##### Data extracts #####
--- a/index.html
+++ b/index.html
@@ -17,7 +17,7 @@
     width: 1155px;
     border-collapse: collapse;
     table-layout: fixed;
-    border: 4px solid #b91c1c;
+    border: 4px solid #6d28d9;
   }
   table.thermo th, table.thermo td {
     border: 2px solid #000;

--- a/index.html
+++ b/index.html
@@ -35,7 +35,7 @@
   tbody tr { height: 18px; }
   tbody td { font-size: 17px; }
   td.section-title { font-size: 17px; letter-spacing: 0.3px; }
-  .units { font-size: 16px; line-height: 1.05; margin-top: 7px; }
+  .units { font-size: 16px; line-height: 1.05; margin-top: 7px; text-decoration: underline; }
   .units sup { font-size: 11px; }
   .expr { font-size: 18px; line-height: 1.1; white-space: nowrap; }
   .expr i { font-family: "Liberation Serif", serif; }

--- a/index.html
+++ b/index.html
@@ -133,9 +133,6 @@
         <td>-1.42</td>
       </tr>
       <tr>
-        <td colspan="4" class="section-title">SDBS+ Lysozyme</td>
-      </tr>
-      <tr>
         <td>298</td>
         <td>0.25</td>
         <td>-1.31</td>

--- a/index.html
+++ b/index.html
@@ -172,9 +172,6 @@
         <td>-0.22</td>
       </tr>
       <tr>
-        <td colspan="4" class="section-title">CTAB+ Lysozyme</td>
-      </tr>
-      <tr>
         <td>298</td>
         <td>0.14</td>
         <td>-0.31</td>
#####
- **Task item**: Would you write the material out again, exactly as given above?

- **The completed task**:
--- a/index.html
+++ b/index.html
@@ -17,7 +17,7 @@
     width: 1155px;
     border-collapse: collapse;
     table-layout: fixed;
-    border: 4px solid #b91c1c;
+    border: 4px solid #6d28d9;
   }
   table.thermo th, table.thermo td {
     border: 2px solid #000;

--- a/index.html
+++ b/index.html
@@ -35,7 +35,7 @@
   tbody tr { height: 18px; }
   tbody td { font-size: 17px; }
   td.section-title { font-size: 17px; letter-spacing: 0.3px; }
-  .units { font-size: 16px; line-height: 1.05; margin-top: 7px; }
+  .units { font-size: 16px; line-height: 1.05; margin-top: 7px; text-decoration: underline; }
   .units sup { font-size: 11px; }
   .expr { font-size: 18px; line-height: 1.1; white-space: nowrap; }
   .expr i { font-family: "Liberation Serif", serif; }

--- a/index.html
+++ b/index.html
@@ -133,9 +133,6 @@
         <td>-1.42</td>
       </tr>
       <tr>
-        <td colspan="4" class="section-title">SDBS+ Lysozyme</td>
-      </tr>
-      <tr>
         <td>298</td>
         <td>0.25</td>
         <td>-1.31</td>

--- a/index.html
+++ b/index.html
@@ -172,9 +172,6 @@
         <td>-0.22</td>
       </tr>
       <tr>
-        <td colspan="4" class="section-title">CTAB+ Lysozyme</td>
-      </tr>
-      <tr>
         <td>298</td>
         <td>0.14</td>
         <td>-0.31</td>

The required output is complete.